- _Directions for this task_: Reproduce every entry exactly and leave its pictures out.
*** Provided records ***
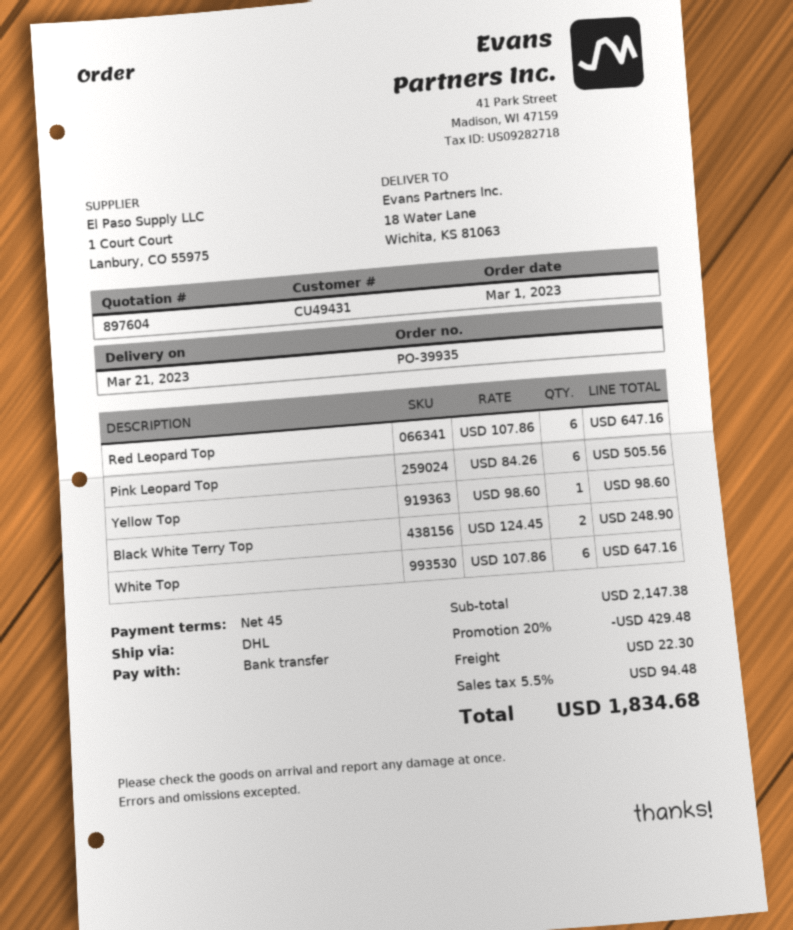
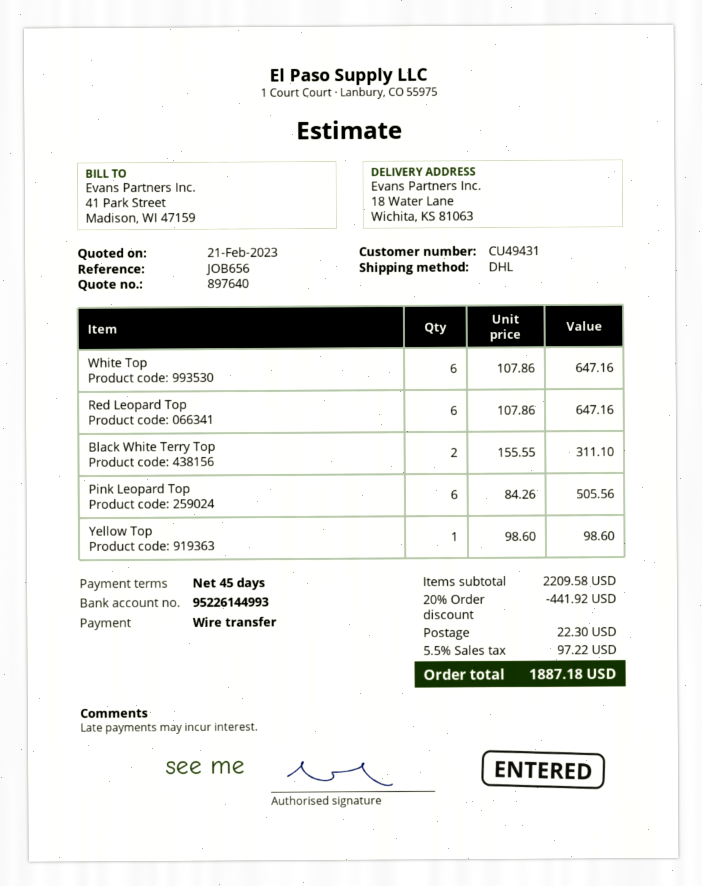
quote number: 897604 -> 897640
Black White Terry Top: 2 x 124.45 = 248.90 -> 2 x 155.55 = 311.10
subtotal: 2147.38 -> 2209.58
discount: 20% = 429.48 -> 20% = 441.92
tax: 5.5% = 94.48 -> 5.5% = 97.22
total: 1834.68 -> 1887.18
*** End of Provided records ***
- _Solved exercise_:
quote number: 897604 -> 897640
Black White Terry Top: 2 x 124.45 = 248.90 -> 2 x 155.55 = 311.10
subtotal: 2147.38 -> 2209.58
discount: 20% = 429.48 -> 20% = 441.92
tax: 5.5% = 94.48 -> 5.5% = 97.22
total: 1834.68 -> 1887.18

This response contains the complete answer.